[Task description]: Report all lines in the records that hold the string "margin".

[Web page revision data]
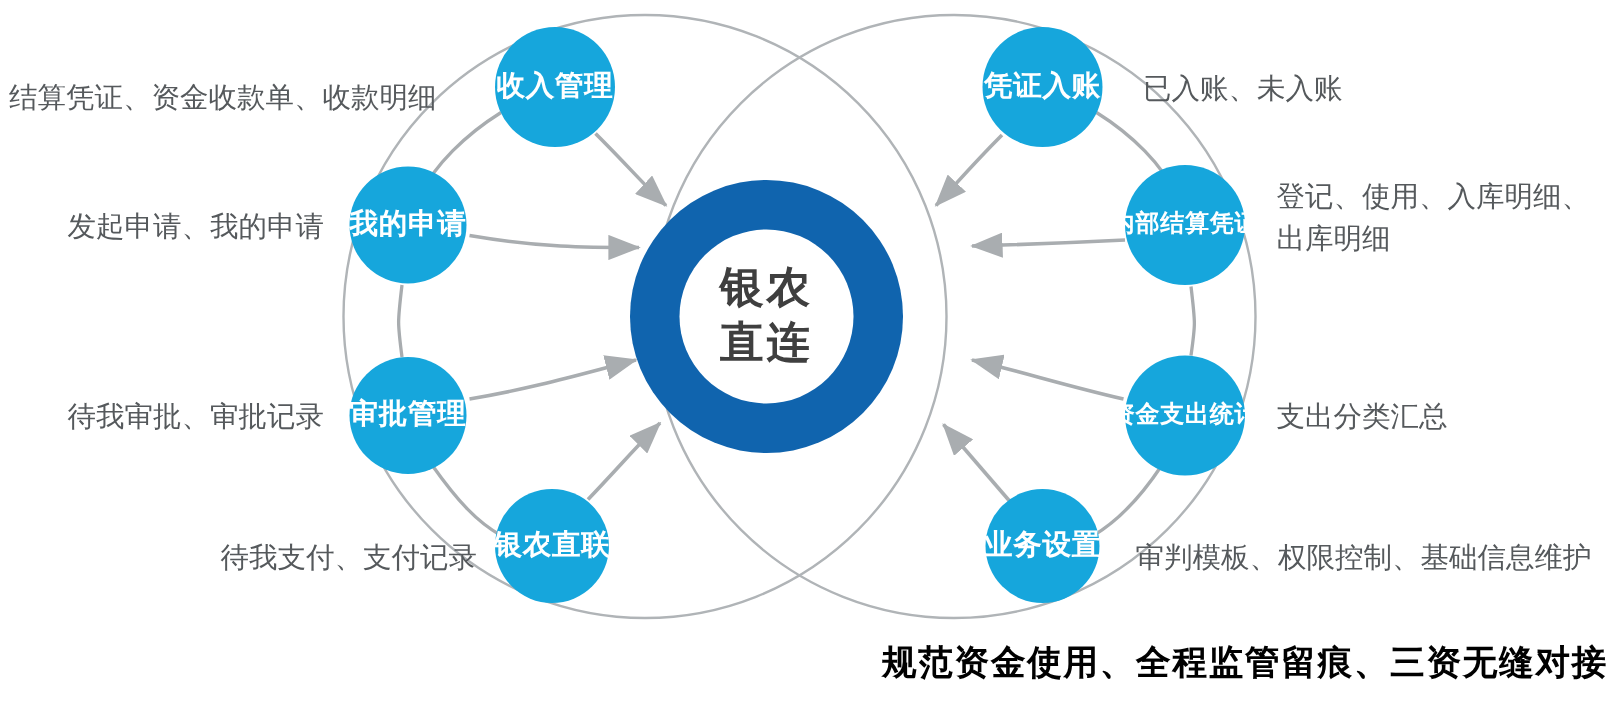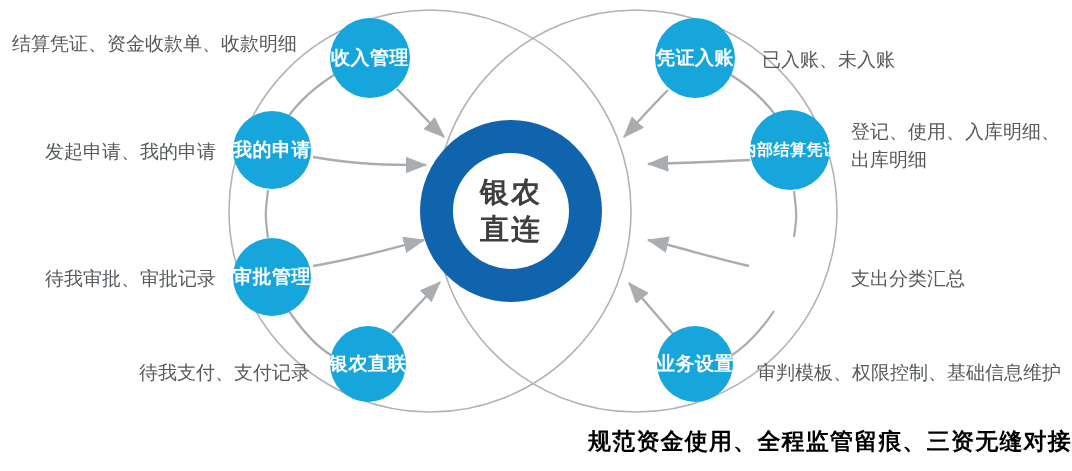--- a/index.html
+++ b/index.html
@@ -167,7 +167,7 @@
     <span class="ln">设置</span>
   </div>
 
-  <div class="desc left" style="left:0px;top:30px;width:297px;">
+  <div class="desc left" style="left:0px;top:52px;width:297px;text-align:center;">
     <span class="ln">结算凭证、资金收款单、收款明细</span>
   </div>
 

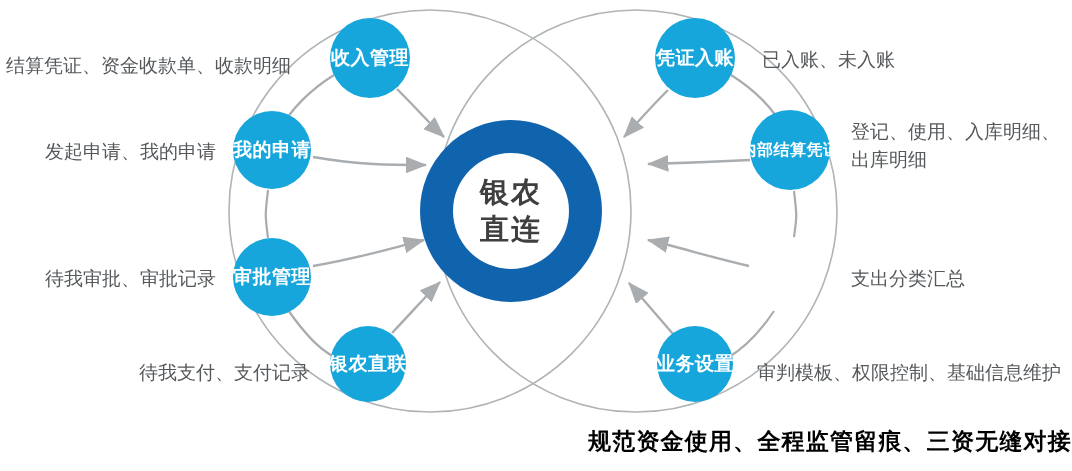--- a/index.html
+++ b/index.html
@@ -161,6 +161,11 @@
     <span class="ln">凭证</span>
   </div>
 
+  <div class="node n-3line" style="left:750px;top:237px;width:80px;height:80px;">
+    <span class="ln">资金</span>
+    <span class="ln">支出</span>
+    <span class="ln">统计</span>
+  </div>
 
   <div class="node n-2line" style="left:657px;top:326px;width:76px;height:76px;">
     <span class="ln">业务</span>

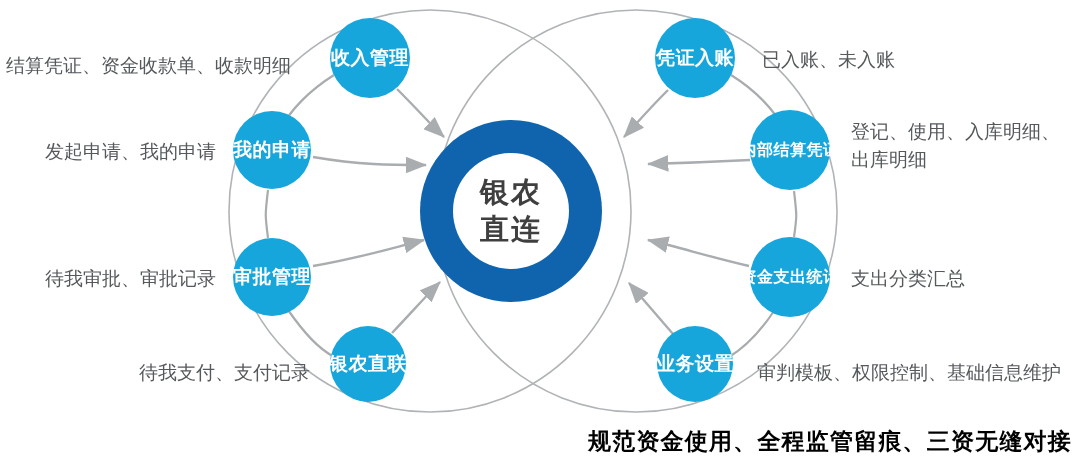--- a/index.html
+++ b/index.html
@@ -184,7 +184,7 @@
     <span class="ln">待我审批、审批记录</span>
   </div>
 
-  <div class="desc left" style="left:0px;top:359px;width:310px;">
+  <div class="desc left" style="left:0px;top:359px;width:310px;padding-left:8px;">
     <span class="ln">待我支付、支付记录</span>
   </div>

...

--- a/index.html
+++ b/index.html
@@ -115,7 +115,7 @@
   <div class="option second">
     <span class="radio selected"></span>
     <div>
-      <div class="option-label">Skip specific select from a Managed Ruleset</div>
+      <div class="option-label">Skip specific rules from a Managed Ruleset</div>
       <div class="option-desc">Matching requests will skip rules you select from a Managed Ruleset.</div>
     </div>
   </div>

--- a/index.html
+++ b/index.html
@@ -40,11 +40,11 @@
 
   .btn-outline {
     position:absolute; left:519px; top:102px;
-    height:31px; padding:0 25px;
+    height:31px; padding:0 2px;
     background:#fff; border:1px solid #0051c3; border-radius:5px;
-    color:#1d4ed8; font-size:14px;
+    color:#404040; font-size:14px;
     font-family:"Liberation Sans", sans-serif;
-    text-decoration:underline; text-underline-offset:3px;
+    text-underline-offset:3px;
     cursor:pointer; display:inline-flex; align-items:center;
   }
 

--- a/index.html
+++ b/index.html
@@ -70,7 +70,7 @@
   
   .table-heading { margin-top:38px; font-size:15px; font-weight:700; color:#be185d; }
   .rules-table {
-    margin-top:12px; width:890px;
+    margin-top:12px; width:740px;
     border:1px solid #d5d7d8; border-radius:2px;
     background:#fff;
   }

[Response area]:
   .table-heading { margin-top:38px; font-size:15px; font-weight:700; color:#be185d; }
-    margin-top:12px; width:890px;
+    margin-top:12px; width:740px;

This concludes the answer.